_ASSIGNED TASK_:
Only lines holding the string "nozarēs" are wanted; copy each one from the material.

_MATERIAL PROVIDED_:
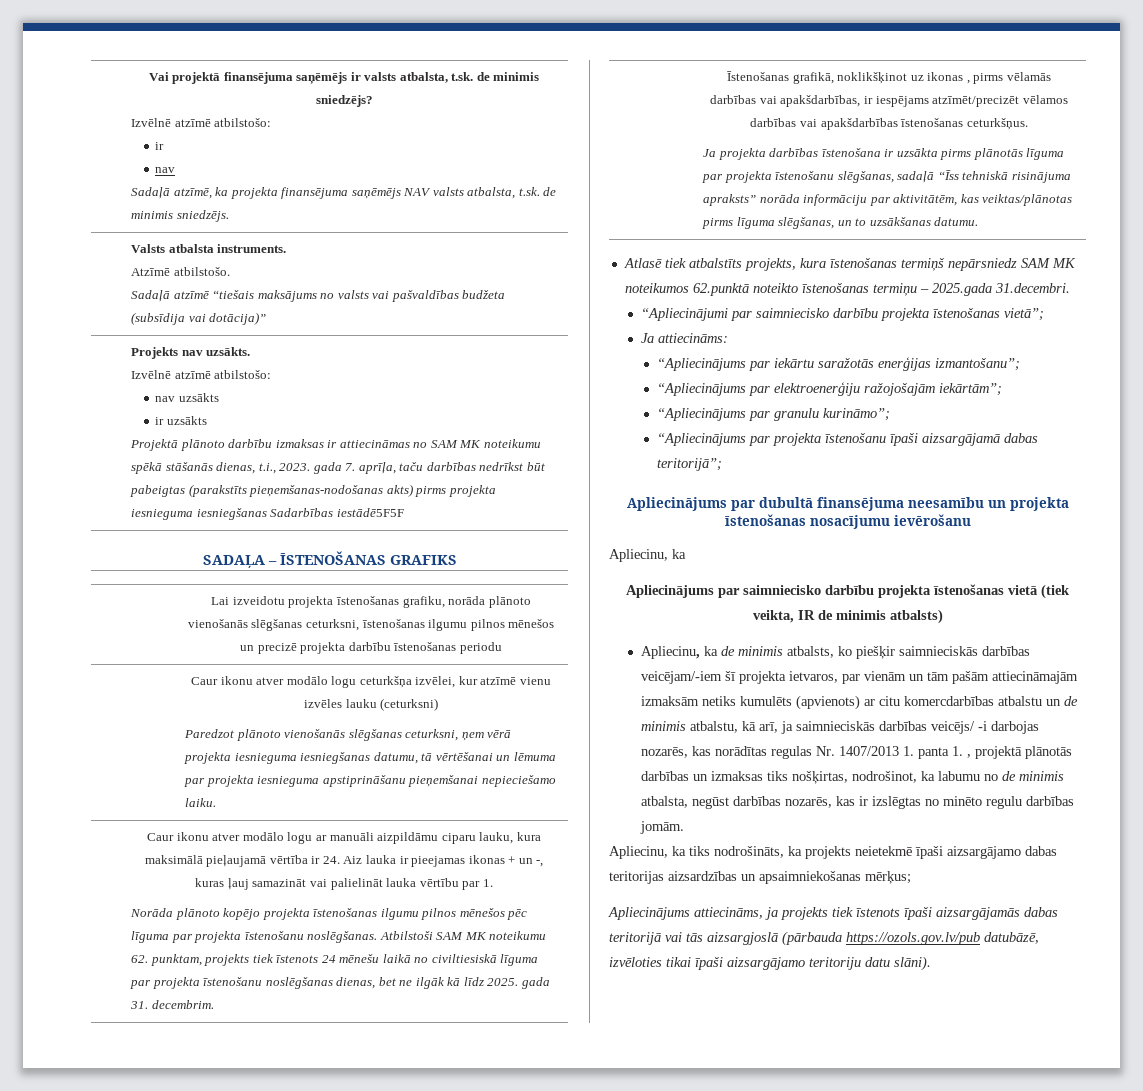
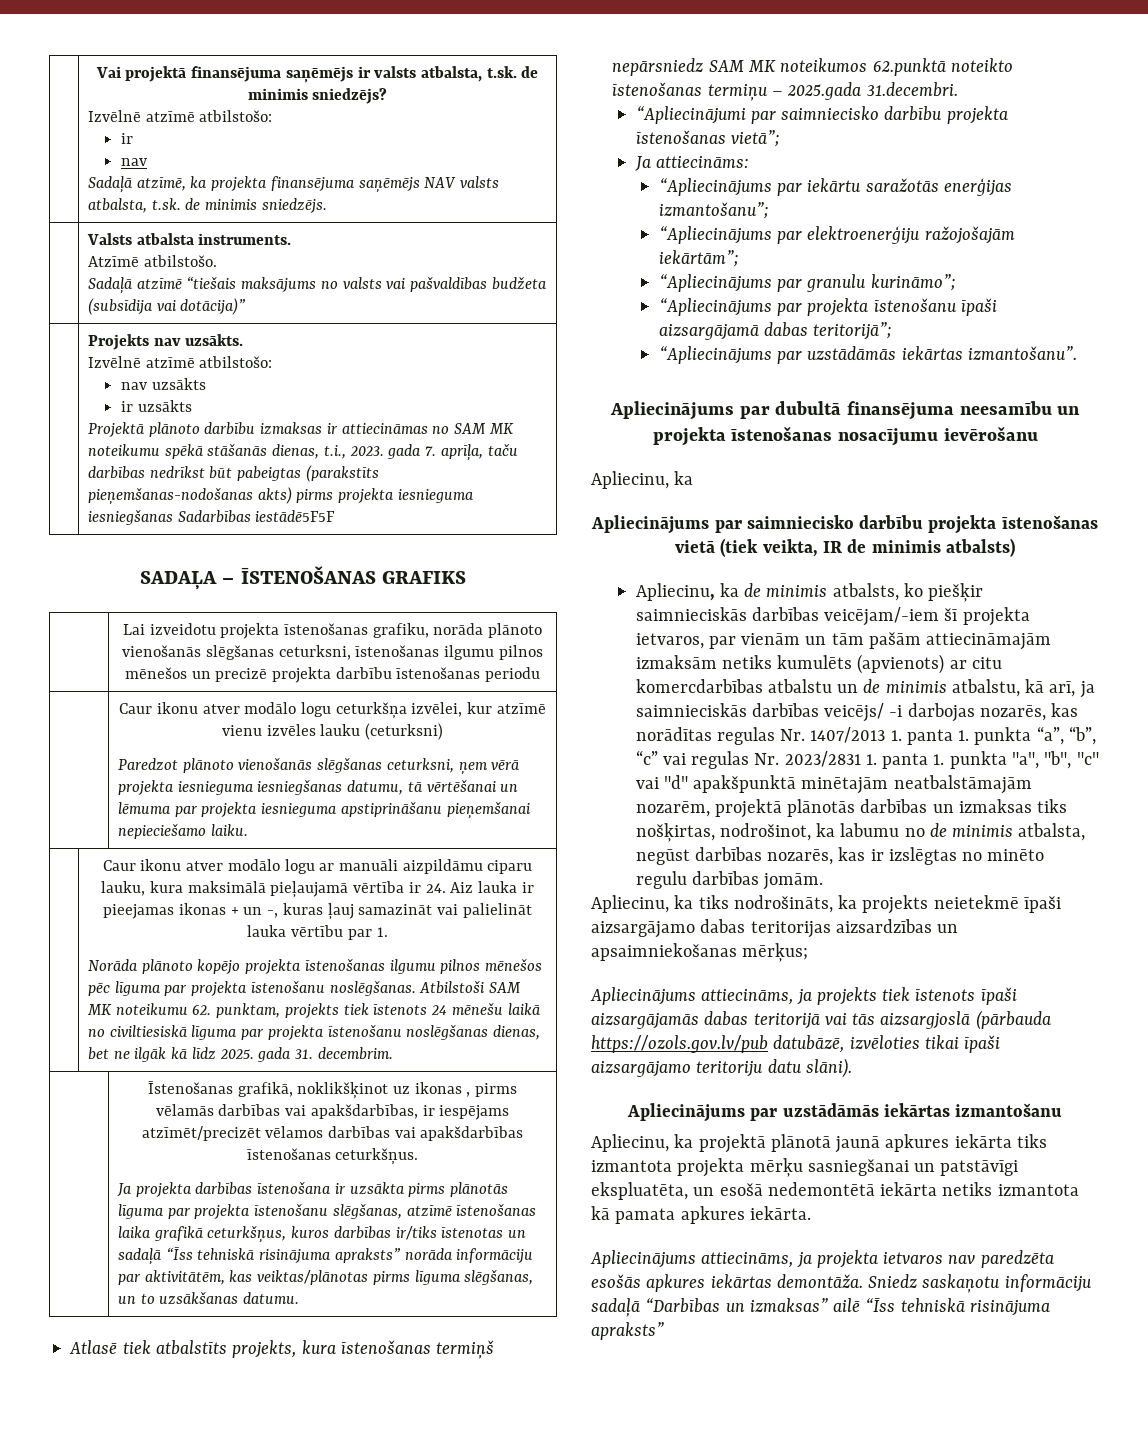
- Ja projekta darbības īstenošana ir uzsākta pirms plānotās līguma par projekta īstenošanu slēgšanas, sadaļā “Īss tehniskā risinājuma apraksts” norāda informāciju par aktivitātēm, kas veiktas/plānotas pirms līguma slēgšanas, un to uzsākšanas datumu.
+ Ja projekta darbības īstenošana ir uzsākta pirms plānotās līguma par projekta īstenošanu slēgšanas, atzīmē īstenošanas laika grafikā ceturkšņus, kuros darbības ir/tiks īstenotas un sadaļā “Īss tehniskā risinājuma apraksts” norāda informāciju par aktivitātēm, kas veiktas/plānotas pirms līguma slēgšanas, un to uzsākšanas datumu.
+ “Apliecinājums par uzstādāmās iekārtas izmantošanu”.
- Apliecinu, ka de minimis atbalsts, ko piešķir saimnieciskās darbības veicējam/-iem šī projekta ietvaros, par vienām un tām pašām attiecināmajām izmaksām netiks kumulēts (apvienots) ar citu komercdarbības atbalstu un de minimis atbalstu, kā arī, ja saimnieciskās darbības veicējs/ -i darbojas nozarēs, kas norādītas regulas Nr. 1407/2013 1. panta 1. , projektā plānotās darbības un izmaksas tiks nošķirtas, nodrošinot, ka labumu no de minimis atbalsta, negūst darbības nozarēs, kas ir izslēgtas no minēto regulu darbības jomām.
+ Apliecinu, ka de minimis atbalsts, ko piešķir saimnieciskās darbības veicējam/-iem šī projekta ietvaros, par vienām un tām pašām attiecināmajām izmaksām netiks kumulēts (apvienots) ar citu komercdarbības atbalstu un de minimis atbalstu, kā arī, ja saimnieciskās darbības veicējs/ -i darbojas nozarēs, kas norādītas regulas Nr. 1407/2013 1. panta 1. punkta “a”, “b”, “c” vai regulas Nr. 2023/2831 1. panta 1. punkta "a", "b", "c" vai "d" apakšpunktā minētajām neatbalstāmajām nozarēm, projektā plānotās darbības un izmaksas tiks nošķirtas, nodrošinot, ka labumu no de minimis atbalsta, negūst darbības nozarēs, kas ir izslēgtas no minēto regulu darbības jomām.
+ Apliecinājums par uzstādāmās iekārtas izmantošanu
+ Apliecinu, ka projektā plānotā jaunā apkures iekārta tiks izmantota projekta mērķu sasniegšanai un patstāvīgi ekspluatēta, un esošā nedemontētā iekārta netiks izmantota kā pamata apkures iekārta.
+ Apliecinājums attiecināms, ja projekta ietvaros nav paredzēta esošās apkures iekārtas demontāža. Sniedz saskaņotu informāciju sadaļā “Darbības un izmaksas” ailē “Īss tehniskā risinājuma apraksts”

_EXERCISE RESULT_:
- Apliecinu, ka de minimis atbalsts, ko piešķir saimnieciskās darbības veicējam/-iem šī projekta ietvaros, par vienām un tām pašām attiecināmajām izmaksām netiks kumulēts (apvienots) ar citu komercdarbības atbalstu un de minimis atbalstu, kā arī, ja saimnieciskās darbības veicējs/ -i darbojas nozarēs, kas norādītas regulas Nr. 1407/2013 1. panta 1. , projektā plānotās darbības un izmaksas tiks nošķirtas, nodrošinot, ka labumu no de minimis atbalsta, negūst darbības nozarēs, kas ir izslēgtas no minēto regulu darbības jomām.
+ Apliecinu, ka de minimis atbalsts, ko piešķir saimnieciskās darbības veicējam/-iem šī projekta ietvaros, par vienām un tām pašām attiecināmajām izmaksām netiks kumulēts (apvienots) ar citu komercdarbības atbalstu un de minimis atbalstu, kā arī, ja saimnieciskās darbības veicējs/ -i darbojas nozarēs, kas norādītas regulas Nr. 1407/2013 1. panta 1. punkta “a”, “b”, “c” vai regulas Nr. 2023/2831 1. panta 1. punkta "a", "b", "c" vai "d" apakšpunktā minētajām neatbalstāmajām nozarēm, projektā plānotās darbības un izmaksas tiks nošķirtas, nodrošinot, ka labumu no de minimis atbalsta, negūst darbības nozarēs, kas ir izslēgtas no minēto regulu darbības jomām.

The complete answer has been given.